Jumat, 12 Desember 2014

Sistem Kekerabatan Minangkabau


Pada saat seorang manusia lahir, maka seseorang yang paling mengetahui kehadirannya adalah ibunya sendiri. Oleh karena itu, keturunan suatu kaum terlihat jelas melalui silsilah ibu. Berdasarkan ini pulalah timbul pola matrilineal. Keturunan yang bersifat matriarchaart ini dihimpun dalam suatu ikatan yang dinamai suku. Berkaitan dengan ini, seorang mamak (saudara laki-laki dari ibu) yang memiliki tanggungan.
Suku mengandung pengertian genealogis. Kesatuan genealogis terkecil dibentuk oleh seorang ibu dengan anak-anaknya. Kelompok kecil ini dinamakan “samandai” (seibu). Kemudian beberapa kelompok seibu mendiami rumah gadang membentuk kesatuan yang dinamakan “paruik”. Saudara pria ibu atau garis ibu “serumah gadang” yang terpilih untuk menjadi wakil pembimbing-pembimbing sebuah paruik dinamakan “mamak tungganai” (mamak rumah).
Tugas mamak tungganai adalah memelihara, membina, dan memimpin kehidupan sehari-hari kemenakan-kemenakannya baik jasmani maupun rohani. Oleh karena itu, ia menguasai atau mengatur hasil sawah ladang yang dikerjakan dan dimiliki bersama oleh anggota keluarga. Tungganai-tungganai dari suatu kaum memilih seseorang diantara mereka sebagai mamak kaum yang disebut penghulu. 

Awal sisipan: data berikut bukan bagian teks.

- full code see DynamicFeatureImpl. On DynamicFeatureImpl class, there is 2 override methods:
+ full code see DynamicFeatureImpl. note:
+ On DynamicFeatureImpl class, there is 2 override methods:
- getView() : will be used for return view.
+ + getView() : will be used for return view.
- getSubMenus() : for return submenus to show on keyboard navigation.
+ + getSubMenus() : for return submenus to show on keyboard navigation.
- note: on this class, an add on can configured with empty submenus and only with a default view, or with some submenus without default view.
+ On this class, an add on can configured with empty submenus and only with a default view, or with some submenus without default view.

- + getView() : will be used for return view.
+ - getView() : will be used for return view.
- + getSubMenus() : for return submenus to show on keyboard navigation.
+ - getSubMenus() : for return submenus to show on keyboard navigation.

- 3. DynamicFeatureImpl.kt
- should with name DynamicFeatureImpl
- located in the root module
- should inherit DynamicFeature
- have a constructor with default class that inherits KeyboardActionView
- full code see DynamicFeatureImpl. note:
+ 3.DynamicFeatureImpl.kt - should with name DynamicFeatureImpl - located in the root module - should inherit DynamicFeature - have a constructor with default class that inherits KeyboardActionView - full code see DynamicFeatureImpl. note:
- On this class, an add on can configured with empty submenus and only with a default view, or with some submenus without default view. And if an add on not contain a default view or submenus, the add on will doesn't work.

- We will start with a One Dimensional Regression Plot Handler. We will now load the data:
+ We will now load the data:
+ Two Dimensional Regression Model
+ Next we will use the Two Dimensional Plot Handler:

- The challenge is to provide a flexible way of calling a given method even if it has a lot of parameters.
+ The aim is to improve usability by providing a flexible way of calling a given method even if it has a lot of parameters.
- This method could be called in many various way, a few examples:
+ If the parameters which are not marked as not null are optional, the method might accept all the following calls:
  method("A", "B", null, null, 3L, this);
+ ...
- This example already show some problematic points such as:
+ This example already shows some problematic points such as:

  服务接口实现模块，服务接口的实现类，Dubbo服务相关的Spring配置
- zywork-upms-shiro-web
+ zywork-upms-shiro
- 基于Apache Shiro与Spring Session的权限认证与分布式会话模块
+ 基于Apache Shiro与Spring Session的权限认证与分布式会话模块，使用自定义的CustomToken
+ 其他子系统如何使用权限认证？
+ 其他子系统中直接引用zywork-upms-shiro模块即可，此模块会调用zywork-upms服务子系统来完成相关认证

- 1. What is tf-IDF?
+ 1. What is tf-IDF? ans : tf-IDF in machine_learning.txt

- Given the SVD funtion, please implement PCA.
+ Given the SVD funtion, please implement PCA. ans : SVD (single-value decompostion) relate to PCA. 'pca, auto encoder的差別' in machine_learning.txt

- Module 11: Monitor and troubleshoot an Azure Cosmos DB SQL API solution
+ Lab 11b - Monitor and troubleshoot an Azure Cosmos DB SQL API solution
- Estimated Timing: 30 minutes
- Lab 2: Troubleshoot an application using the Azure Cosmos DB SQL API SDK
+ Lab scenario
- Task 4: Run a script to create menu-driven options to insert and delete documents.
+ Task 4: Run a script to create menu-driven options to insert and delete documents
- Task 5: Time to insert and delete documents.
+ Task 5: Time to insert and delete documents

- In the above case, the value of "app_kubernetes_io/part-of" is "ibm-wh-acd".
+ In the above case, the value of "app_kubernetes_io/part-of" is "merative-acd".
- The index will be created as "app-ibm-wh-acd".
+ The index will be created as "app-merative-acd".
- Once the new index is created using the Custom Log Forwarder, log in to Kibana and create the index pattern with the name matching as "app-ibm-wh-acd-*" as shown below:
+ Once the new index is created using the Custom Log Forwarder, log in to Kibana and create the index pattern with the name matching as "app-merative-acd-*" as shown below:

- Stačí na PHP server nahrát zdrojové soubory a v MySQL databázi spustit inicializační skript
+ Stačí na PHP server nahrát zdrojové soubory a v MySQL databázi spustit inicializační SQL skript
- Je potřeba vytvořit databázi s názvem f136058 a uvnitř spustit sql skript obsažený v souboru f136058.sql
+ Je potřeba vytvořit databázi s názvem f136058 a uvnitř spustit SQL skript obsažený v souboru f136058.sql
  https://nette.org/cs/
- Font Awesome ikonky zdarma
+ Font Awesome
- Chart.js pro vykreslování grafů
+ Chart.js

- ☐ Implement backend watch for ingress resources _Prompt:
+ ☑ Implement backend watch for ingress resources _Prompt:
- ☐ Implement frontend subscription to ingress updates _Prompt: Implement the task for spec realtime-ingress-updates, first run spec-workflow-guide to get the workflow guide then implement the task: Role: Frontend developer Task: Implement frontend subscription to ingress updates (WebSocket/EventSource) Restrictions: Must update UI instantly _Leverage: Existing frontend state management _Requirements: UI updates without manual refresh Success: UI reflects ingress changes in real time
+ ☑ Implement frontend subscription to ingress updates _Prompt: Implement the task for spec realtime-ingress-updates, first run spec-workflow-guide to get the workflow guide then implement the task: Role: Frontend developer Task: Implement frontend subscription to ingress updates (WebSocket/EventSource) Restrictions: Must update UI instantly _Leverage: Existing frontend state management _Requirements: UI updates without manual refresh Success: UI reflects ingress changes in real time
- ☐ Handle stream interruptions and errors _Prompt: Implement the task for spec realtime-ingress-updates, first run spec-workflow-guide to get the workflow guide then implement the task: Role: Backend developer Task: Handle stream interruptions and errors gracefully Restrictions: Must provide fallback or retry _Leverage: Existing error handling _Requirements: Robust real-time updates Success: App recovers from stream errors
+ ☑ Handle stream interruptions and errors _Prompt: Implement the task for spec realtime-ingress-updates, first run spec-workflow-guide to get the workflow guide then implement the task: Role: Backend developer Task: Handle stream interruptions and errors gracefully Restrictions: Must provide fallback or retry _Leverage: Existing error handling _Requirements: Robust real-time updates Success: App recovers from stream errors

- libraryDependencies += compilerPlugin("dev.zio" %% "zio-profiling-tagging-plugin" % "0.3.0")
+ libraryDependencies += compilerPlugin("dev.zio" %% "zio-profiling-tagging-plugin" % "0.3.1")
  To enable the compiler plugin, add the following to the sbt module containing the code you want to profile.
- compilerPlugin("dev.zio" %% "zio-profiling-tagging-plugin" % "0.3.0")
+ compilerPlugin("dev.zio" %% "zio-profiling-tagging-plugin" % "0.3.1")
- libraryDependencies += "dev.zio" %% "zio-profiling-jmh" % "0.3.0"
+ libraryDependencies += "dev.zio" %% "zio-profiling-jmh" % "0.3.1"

Seorang penghulu lazim menjadi anggota kerapatan adat, dewan pemerintahan dalam negeri, dan instansi eksekutif-legislatif-yudikatif tertinggi. Sesuai pepatah, “kemenakan beraja kepada mamak, mamak beraja kepada patut dan benar’, maka musyawarah termaksud di sini adalah yang terdapat di setiap negeri Minangkabau dalam bentuk kerapatan Adat. Kenyataan ini memberi pengaruh pada kehidupan demokrasi sehari-hari masyarakat Minangkabau.